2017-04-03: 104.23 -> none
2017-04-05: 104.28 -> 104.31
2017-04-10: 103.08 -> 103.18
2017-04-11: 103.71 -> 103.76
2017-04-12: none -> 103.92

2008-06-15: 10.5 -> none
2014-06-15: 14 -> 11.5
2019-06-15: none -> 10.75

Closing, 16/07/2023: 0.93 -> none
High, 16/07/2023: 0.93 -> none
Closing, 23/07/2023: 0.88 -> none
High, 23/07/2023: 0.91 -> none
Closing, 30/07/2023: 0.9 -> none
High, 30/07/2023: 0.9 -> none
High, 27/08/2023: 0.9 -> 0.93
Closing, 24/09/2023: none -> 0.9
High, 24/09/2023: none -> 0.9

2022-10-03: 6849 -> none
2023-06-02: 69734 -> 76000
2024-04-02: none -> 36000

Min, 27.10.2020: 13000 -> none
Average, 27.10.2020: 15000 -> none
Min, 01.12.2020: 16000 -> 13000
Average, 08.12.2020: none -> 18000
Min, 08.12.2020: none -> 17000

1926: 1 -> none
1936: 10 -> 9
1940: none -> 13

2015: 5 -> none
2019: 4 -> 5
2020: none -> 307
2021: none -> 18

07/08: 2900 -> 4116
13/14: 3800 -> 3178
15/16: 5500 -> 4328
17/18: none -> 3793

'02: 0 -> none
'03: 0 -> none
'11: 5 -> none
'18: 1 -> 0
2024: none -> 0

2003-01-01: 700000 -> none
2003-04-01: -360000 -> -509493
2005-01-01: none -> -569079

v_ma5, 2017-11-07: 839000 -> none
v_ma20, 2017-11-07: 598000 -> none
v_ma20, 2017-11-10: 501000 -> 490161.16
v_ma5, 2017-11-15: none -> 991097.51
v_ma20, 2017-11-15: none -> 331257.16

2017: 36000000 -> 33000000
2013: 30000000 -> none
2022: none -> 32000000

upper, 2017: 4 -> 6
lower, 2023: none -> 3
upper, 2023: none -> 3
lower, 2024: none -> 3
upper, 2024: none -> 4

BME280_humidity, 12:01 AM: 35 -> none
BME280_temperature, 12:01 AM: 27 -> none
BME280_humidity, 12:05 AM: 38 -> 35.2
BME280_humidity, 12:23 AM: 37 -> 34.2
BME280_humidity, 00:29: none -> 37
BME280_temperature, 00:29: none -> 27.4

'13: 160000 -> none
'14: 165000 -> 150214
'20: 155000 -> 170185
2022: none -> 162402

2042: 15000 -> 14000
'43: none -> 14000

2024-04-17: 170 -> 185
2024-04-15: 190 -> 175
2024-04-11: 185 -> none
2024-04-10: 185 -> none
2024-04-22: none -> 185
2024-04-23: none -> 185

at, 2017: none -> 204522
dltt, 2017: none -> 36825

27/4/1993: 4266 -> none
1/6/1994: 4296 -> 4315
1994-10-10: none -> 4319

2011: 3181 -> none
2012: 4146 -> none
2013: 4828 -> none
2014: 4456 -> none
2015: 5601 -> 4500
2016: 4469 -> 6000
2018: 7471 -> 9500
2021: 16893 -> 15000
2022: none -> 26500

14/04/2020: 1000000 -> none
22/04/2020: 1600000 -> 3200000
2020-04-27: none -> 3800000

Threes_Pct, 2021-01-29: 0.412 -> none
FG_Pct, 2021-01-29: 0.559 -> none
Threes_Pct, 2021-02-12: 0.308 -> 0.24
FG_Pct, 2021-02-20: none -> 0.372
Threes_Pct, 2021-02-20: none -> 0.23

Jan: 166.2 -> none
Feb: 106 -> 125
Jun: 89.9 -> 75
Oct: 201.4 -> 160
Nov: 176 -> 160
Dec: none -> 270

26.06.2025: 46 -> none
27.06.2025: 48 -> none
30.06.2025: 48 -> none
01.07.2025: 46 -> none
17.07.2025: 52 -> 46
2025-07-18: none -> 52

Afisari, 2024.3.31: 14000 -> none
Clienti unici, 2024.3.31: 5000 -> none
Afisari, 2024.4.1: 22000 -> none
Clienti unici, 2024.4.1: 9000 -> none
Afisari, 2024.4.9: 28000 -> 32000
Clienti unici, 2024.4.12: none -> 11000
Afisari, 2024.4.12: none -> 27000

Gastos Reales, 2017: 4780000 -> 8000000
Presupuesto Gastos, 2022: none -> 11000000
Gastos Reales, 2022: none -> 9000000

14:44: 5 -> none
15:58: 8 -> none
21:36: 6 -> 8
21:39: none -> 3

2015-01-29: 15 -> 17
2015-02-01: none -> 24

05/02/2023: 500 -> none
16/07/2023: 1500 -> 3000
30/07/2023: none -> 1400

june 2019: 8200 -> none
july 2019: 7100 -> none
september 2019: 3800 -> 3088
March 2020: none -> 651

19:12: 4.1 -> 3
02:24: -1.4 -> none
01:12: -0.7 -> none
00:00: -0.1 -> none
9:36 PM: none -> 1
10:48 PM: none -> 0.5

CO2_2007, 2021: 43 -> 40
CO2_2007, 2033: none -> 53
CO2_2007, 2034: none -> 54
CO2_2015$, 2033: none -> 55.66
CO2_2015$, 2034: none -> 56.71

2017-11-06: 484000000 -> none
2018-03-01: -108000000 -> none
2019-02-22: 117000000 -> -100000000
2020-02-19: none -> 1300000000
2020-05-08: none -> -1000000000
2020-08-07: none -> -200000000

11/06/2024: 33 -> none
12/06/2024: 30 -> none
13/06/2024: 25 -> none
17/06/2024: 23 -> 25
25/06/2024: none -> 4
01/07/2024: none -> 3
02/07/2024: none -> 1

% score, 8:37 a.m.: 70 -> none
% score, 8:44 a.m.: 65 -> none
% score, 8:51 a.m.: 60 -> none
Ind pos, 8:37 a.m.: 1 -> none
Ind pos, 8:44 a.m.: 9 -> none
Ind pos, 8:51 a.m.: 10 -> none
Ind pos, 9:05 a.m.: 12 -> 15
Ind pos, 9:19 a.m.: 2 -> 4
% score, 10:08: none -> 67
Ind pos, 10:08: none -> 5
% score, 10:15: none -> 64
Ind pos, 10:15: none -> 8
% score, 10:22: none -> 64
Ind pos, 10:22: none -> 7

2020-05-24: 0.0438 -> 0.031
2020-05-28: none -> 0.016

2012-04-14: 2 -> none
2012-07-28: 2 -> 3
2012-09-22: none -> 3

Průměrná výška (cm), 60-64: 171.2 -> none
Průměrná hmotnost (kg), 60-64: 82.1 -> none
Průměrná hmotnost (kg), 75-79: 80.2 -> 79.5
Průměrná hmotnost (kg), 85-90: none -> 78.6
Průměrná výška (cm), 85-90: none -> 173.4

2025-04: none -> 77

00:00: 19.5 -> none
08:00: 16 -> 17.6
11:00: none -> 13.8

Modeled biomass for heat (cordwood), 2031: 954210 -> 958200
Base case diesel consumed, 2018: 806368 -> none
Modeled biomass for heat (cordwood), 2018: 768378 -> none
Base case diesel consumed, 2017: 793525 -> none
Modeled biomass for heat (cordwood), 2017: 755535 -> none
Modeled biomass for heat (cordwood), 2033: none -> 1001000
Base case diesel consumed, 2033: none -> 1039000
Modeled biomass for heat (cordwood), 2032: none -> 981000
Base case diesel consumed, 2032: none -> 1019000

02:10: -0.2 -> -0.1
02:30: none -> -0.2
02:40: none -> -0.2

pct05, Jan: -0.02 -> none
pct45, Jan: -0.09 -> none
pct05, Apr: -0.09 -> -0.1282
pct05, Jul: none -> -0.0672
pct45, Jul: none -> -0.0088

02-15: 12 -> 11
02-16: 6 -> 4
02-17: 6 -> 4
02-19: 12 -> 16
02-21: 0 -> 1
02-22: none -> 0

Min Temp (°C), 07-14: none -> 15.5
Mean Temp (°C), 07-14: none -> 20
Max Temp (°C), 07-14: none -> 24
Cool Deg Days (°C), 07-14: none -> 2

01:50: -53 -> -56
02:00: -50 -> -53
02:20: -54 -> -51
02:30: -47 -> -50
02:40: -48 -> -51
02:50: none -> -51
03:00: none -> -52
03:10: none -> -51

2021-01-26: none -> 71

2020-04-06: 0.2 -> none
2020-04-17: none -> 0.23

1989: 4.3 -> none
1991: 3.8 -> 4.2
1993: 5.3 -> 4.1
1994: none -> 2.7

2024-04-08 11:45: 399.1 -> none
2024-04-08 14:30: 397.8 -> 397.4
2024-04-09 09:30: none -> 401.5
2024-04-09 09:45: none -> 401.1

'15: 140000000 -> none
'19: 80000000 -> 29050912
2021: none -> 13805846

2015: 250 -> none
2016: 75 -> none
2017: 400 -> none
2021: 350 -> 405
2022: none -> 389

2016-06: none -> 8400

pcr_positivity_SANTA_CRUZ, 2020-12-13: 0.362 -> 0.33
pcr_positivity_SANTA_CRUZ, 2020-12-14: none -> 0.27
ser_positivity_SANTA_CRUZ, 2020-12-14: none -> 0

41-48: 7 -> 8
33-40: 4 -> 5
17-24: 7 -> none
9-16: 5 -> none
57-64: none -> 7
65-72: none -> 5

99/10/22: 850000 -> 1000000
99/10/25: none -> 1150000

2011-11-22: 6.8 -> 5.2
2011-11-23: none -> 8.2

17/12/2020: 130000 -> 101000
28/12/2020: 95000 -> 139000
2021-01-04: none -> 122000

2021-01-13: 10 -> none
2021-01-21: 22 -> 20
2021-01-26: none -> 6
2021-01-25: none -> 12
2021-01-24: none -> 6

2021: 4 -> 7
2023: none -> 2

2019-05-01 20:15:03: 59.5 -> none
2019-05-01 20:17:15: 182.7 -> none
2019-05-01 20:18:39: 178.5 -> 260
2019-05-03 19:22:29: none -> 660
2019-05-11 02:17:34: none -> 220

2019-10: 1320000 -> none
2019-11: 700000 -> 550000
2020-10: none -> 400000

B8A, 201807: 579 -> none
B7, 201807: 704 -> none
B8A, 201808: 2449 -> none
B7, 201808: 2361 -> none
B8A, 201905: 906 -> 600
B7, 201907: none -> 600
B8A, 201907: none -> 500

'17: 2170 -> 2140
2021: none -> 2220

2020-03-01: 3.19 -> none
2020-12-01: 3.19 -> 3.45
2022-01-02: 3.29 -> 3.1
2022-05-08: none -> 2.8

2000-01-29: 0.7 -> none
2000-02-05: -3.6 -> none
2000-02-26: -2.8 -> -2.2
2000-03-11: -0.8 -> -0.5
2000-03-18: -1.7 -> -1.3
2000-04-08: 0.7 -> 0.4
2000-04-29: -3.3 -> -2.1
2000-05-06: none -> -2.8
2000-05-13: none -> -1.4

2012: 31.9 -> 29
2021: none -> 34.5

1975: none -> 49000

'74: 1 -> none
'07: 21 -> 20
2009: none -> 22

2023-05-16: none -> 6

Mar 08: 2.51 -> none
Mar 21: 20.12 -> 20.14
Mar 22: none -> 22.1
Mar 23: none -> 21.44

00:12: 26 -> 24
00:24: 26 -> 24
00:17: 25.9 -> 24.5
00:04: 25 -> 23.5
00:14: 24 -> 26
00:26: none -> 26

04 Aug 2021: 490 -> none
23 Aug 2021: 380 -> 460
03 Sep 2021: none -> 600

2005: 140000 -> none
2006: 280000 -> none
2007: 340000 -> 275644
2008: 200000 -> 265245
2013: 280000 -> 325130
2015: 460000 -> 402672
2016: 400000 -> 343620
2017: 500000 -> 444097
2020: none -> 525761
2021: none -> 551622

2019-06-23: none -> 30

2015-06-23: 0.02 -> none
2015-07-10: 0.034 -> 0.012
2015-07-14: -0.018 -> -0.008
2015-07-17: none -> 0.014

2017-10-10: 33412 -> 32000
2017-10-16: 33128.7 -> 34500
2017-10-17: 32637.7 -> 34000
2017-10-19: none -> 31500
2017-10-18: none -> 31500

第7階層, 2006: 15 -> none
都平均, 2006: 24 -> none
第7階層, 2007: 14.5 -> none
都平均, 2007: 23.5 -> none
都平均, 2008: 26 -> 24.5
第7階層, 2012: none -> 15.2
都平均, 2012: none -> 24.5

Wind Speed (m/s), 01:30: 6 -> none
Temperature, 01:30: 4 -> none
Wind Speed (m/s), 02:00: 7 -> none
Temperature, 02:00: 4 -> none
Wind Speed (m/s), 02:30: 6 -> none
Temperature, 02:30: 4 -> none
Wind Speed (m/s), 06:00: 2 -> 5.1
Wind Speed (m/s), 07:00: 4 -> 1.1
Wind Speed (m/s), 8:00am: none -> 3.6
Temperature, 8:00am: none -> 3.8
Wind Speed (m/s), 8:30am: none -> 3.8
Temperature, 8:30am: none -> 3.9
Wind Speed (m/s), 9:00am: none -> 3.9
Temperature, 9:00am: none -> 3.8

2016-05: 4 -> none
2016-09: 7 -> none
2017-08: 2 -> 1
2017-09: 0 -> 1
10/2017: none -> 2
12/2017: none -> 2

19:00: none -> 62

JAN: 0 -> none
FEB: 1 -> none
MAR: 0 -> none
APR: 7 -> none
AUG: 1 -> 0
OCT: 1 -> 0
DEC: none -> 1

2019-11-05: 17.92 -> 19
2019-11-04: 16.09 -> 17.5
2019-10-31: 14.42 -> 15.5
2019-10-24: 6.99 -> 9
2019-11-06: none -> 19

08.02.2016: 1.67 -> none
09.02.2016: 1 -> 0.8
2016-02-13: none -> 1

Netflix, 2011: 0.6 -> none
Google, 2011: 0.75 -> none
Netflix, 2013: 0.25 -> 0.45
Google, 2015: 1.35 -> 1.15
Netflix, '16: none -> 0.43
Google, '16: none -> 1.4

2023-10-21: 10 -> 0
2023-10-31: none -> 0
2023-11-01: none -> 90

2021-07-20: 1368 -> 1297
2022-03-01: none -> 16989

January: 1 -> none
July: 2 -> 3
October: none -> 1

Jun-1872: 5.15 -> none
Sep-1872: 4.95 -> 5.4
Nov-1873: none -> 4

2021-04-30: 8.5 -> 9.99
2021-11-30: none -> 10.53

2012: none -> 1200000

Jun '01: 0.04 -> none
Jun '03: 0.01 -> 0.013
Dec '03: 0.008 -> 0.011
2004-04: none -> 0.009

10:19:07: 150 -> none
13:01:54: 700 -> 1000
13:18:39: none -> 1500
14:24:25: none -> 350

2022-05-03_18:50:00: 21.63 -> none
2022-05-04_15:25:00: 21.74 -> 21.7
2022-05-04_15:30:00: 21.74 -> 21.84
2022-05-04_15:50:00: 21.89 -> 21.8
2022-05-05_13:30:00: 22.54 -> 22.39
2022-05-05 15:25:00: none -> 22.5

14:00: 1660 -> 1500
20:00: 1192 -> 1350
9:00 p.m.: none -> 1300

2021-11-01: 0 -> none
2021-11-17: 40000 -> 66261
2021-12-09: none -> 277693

___

Description of the task
Only certain lines are wanted. Please return exactly those from the top of the data through the line with "165000 -> 150214".

Solution to the problem
2017-04-03: 104.23 -> none
2017-04-05: 104.28 -> 104.31
2017-04-10: 103.08 -> 103.18
2017-04-11: 103.71 -> 103.76
2017-04-12: none -> 103.92

2008-06-15: 10.5 -> none
2014-06-15: 14 -> 11.5
2019-06-15: none -> 10.75

Closing, 16/07/2023: 0.93 -> none
High, 16/07/2023: 0.93 -> none
Closing, 23/07/2023: 0.88 -> none
High, 23/07/2023: 0.91 -> none
Closing, 30/07/2023: 0.9 -> none
High, 30/07/2023: 0.9 -> none
High, 27/08/2023: 0.9 -> 0.93
Closing, 24/09/2023: none -> 0.9
High, 24/09/2023: none -> 0.9

2022-10-03: 6849 -> none
2023-06-02: 69734 -> 76000
2024-04-02: none -> 36000

Min, 27.10.2020: 13000 -> none
Average, 27.10.2020: 15000 -> none
Min, 01.12.2020: 16000 -> 13000
Average, 08.12.2020: none -> 18000
Min, 08.12.2020: none -> 17000

1926: 1 -> none
1936: 10 -> 9
1940: none -> 13

2015: 5 -> none
2019: 4 -> 5
2020: none -> 307
2021: none -> 18

07/08: 2900 -> 4116
13/14: 3800 -> 3178
15/16: 5500 -> 4328
17/18: none -> 3793

'02: 0 -> none
'03: 0 -> none
'11: 5 -> none
'18: 1 -> 0
2024: none -> 0

2003-01-01: 700000 -> none
2003-04-01: -360000 -> -509493
2005-01-01: none -> -569079

v_ma5, 2017-11-07: 839000 -> none
v_ma20, 2017-11-07: 598000 -> none
v_ma20, 2017-11-10: 501000 -> 490161.16
v_ma5, 2017-11-15: none -> 991097.51
v_ma20, 2017-11-15: none -> 331257.16

2017: 36000000 -> 33000000
2013: 30000000 -> none
2022: none -> 32000000

upper, 2017: 4 -> 6
lower, 2023: none -> 3
upper, 2023: none -> 3
lower, 2024: none -> 3
upper, 2024: none -> 4

BME280_humidity, 12:01 AM: 35 -> none
BME280_temperature, 12:01 AM: 27 -> none
BME280_humidity, 12:05 AM: 38 -> 35.2
BME280_humidity, 12:23 AM: 37 -> 34.2
BME280_humidity, 00:29: none -> 37
BME280_temperature, 00:29: none -> 27.4

'13: 160000 -> none
'14: 165000 -> 150214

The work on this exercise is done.